Please contact Janome about him as you will be doing other clients a HUGE favor and will help keep Janome's reputation intact. If you are going to take the other machines to Dallas anyway go ahead and make the complaint. (I love my Janome and Kenmore)


----------



## CJ (May 10, 2002)

Oh my goodness, I'm glad you didn't let him walk all over you, but yes call Janome with some feedback! Please!


----------



## Tinker (Apr 5, 2004)

I use to never complain, just didn't want to make waves. Now, if it is not right, I let someone know. If not, some other poor soul will go in there, believe his crap, and have to pay out of their own pocket. And that gives Janome a bad name, that he is one of their reps.

In todays economy, you would think small businessess would go out of their way to keep customers. This guy must not need your business, or he would have treated you better.


----------



## Ruby (May 10, 2002)

I did call Janome. They didn't answer so I left a message saying I had a complaint about one of their dealers. I got a call back in about 10 minutes. The lady was very nice, ask the name and address of the dealer and said whe would let everyone in the office know about it plus the district manager.

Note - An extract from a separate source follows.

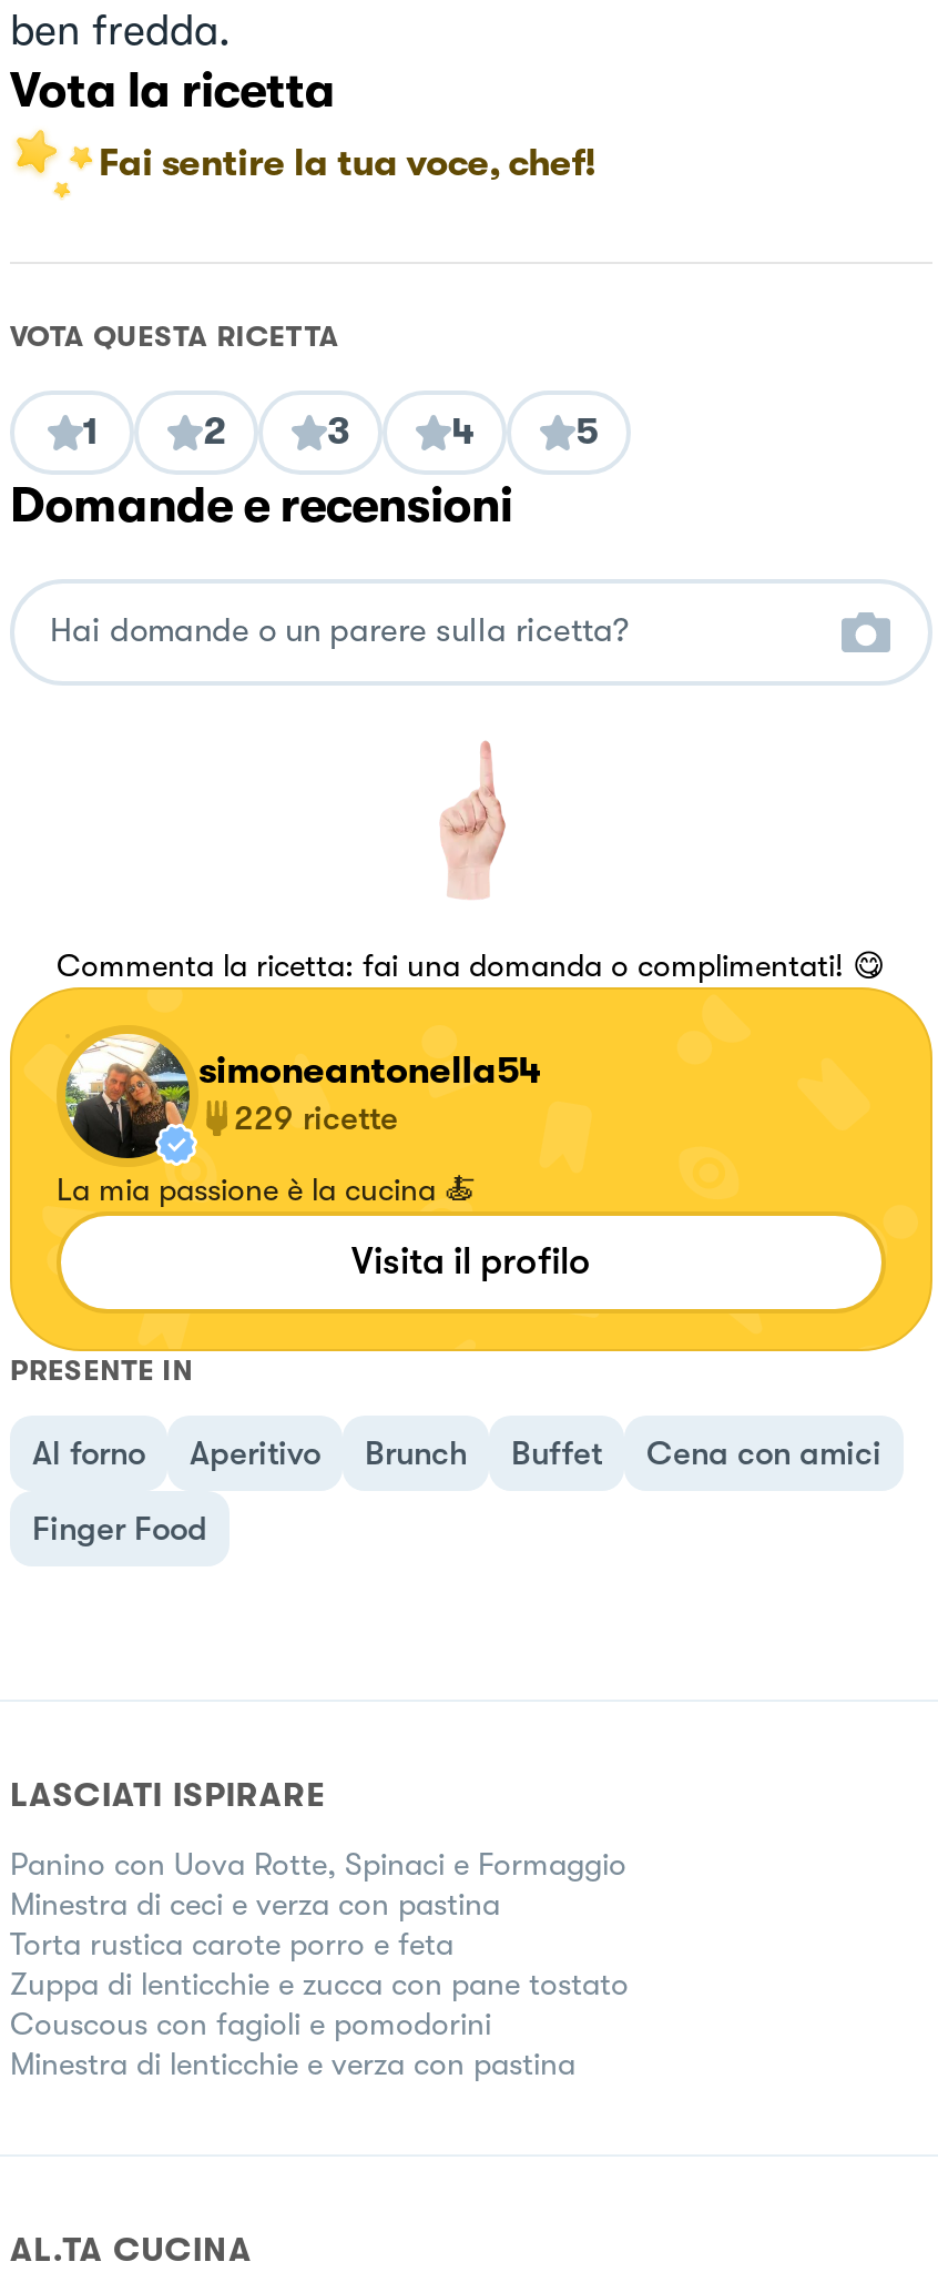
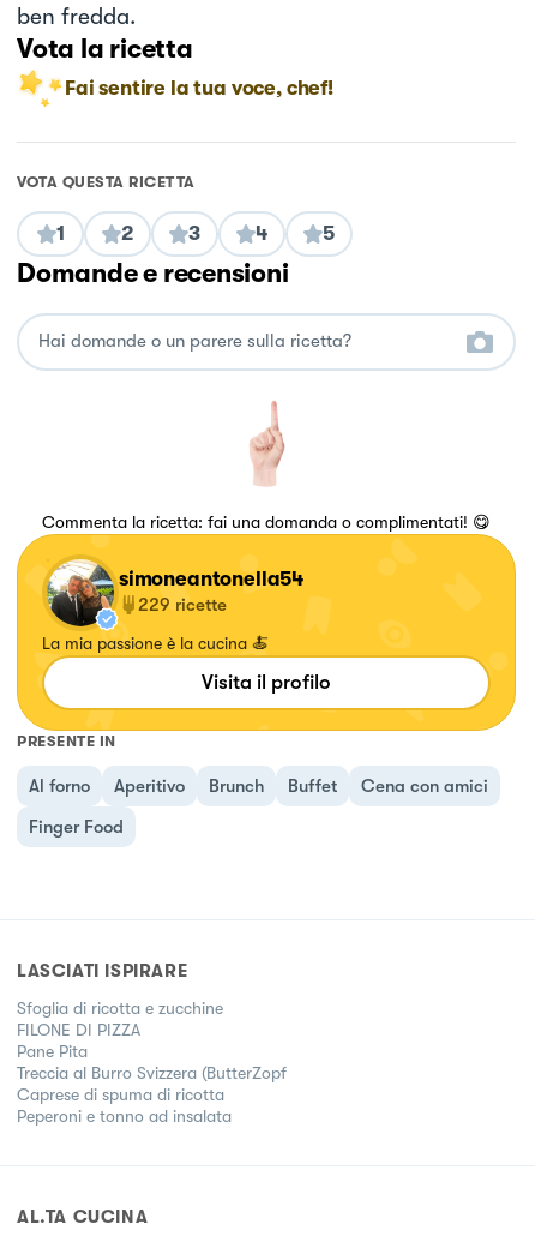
[10,1845,629,2080] Panino con Uova Rotte, Spinaci e Formaggio | Minestra di ceci e verza con pastina | Torta rustica carote porro e feta | Zuppa di lenticchie e zucca con pane tostato | Couscous con fagioli e pomodorini | Minestra di lenticchie e verza con pastina -> [17,998,287,1125] Sfoglia di ricotta e zucchine | FILONE DI PIZZA | Pane Pita | Treccia al Burro Svizzera (ButterZopf | Caprese di spuma di ricotta | Peperoni e tonno ad insalata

One of the reasons he was rude was because I ordered the machine on the internet out of Louisana. Plus he thought he was gonna get about 90.00 for the foot control.


----------



## Kazahleenah (Nov 3, 2004)

Good for you!


----------



## littlebitranch (Oct 8, 2012)

I just ordered a Janome on line- only one dealer local to me and her price was $200 more than the on line pice (600 on line). I REALLY wanted to buy local to have a relationship with these people in case of trouble etc. - but $200 more would have put me in the category
of stupid- I just hope I have no trouble if and when I need my machine worked on. 
I think calling them was the best thing to do.


----------



## Dale Alan (Sep 26, 2012)

I own two of their machines . I have a dealer 3 miles down the road from me . She is great,sounds like your guy is lest than honest. Mine are just cheap machines,but she treats me like they are made of gold .


----------



## AngieM2 (May 10, 2002)

littlebitranch said:


> I just ordered a Janome on line- only one dealer local to me and her price was $200 more than the on line pice (600 on line). I REALLY wanted to buy local to have a relationship with these people in case of trouble etc. - but $200 more would have put me in the category
> of stupid- I just hope I have no trouble if and when I need my machine worked on.
> I think calling them was the best thing to do.


Which machine did you order?


----------



## JanO (Jun 17, 2003)

I'm glad you made the complaint. It sounds like he was trying to scam you, and Janome.


----------



## Calico Katie (Sep 12, 2003)

I'm glad you made the call, too. I've always heard good things about Janome and it would be a shame to let people like him cause problems. If you had fallen for his story and then he turned the claim in to Janome, do they reimburse him so that he would be paid by them and you?


----------



## Ruby (May 10, 2002)

Yes, the guy who works for him told me on the phone he would need my proof of purchase so he could get reimbursed since he had already ordered it.


----------



## Maura (Jun 6, 2004)

littlebitranch said:


> I just ordered a Janome on line- only one dealer local to me and her price was $200 more than the on line pice (600 on line). I REALLY wanted to buy local to have a relationship with these people in case of trouble etc. - but $200 more would have put me in the category
> of stupid- I just hope I have no trouble if and when I need my machine worked on.


You know, you could have brought a printout to the local dealer showing them the online price. They may have met it. It's also possible that what you bought online was a lesser machine. Anyway, a dealer has the right to know that the company is undercutting them.


----------



## Texasdirtdigger (Jan 17, 2010)

????? Whatever happened to customer service and retention???

Ruby, I guarantee... he never thought you'd REALLY would do anything else....except pay for the foot control.

I am sorry for your crummy experience. I am so glad you called and reported the incident!!


----------



## Katskitten (Aug 5, 2010)

Make the call and complain. Bad service like that reflects on the main company as well as the local service center.

Your husband is right.

Joe


----------



## Ruby (May 10, 2002)

Already did, see above posts.


----------